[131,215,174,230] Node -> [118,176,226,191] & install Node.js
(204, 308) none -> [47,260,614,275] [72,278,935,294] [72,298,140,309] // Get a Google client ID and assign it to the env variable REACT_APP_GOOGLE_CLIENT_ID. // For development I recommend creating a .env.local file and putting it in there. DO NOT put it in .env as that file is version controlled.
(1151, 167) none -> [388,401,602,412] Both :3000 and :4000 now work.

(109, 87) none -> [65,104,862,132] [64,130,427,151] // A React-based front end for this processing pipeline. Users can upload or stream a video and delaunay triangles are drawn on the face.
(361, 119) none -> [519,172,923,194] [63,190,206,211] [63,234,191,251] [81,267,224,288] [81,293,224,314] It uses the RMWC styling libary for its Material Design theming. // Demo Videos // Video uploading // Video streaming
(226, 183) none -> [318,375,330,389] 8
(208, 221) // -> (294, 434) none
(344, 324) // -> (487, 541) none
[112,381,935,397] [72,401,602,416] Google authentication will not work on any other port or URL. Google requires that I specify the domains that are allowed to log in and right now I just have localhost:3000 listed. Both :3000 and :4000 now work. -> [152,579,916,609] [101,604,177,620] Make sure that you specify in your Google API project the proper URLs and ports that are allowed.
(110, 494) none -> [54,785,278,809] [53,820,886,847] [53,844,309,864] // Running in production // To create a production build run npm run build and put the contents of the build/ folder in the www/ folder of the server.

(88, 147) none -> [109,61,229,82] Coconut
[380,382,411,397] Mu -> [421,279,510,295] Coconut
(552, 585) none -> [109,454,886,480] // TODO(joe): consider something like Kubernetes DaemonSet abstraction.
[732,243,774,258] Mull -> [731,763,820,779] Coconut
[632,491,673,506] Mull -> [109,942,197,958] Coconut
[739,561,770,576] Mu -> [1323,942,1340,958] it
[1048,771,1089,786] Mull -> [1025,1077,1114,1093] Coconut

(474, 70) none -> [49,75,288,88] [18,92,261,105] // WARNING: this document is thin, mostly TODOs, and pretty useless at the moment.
┄┄┄┄┄┄
### [Activity]
Gather up every line from the listing above in which the word "Coconut" occurs.

### [Your solution]
(88, 147) none -> [109,61,229,82] Coconut
[380,382,411,397] Mu -> [421,279,510,295] Coconut
[732,243,774,258] Mull -> [731,763,820,779] Coconut
[632,491,673,506] Mull -> [109,942,197,958] Coconut
[1048,771,1089,786] Mull -> [1025,1077,1114,1093] Coconut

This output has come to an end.